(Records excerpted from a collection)
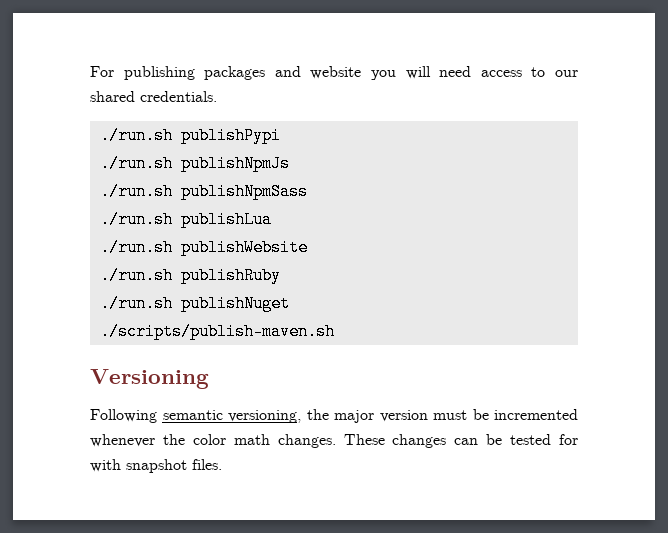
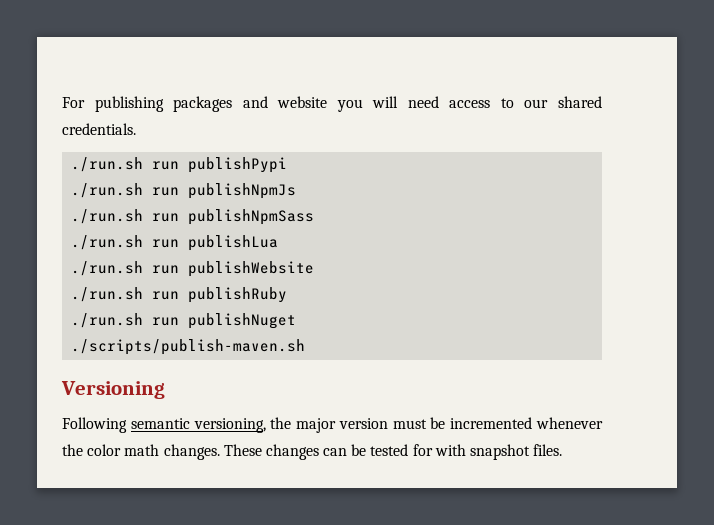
- ./run.sh publishPypi
+ ./run.sh run publishPypi
- ./run.sh publishNpmJs
+ ./run.sh run publishNpmJs
- ./run.sh publishNpmSass
+ ./run.sh run publishNpmSass
- ./run.sh publishLua
+ ./run.sh run publishLua
- ./run.sh publishWebsite
+ ./run.sh run publishWebsite
- ./run.sh publishRuby
+ ./run.sh run publishRuby
- ./run.sh publishNuget
+ ./run.sh run publishNuget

● What you will do
Quote the entries in full. Any image among them is to be omitted from the copy.

● Completed exercise
- ./run.sh publishPypi
+ ./run.sh run publishPypi
- ./run.sh publishNpmJs
+ ./run.sh run publishNpmJs
- ./run.sh publishNpmSass
+ ./run.sh run publishNpmSass
- ./run.sh publishLua
+ ./run.sh run publishLua
- ./run.sh publishWebsite
+ ./run.sh run publishWebsite
- ./run.sh publishRuby
+ ./run.sh run publishRuby
- ./run.sh publishNuget
+ ./run.sh run publishNuget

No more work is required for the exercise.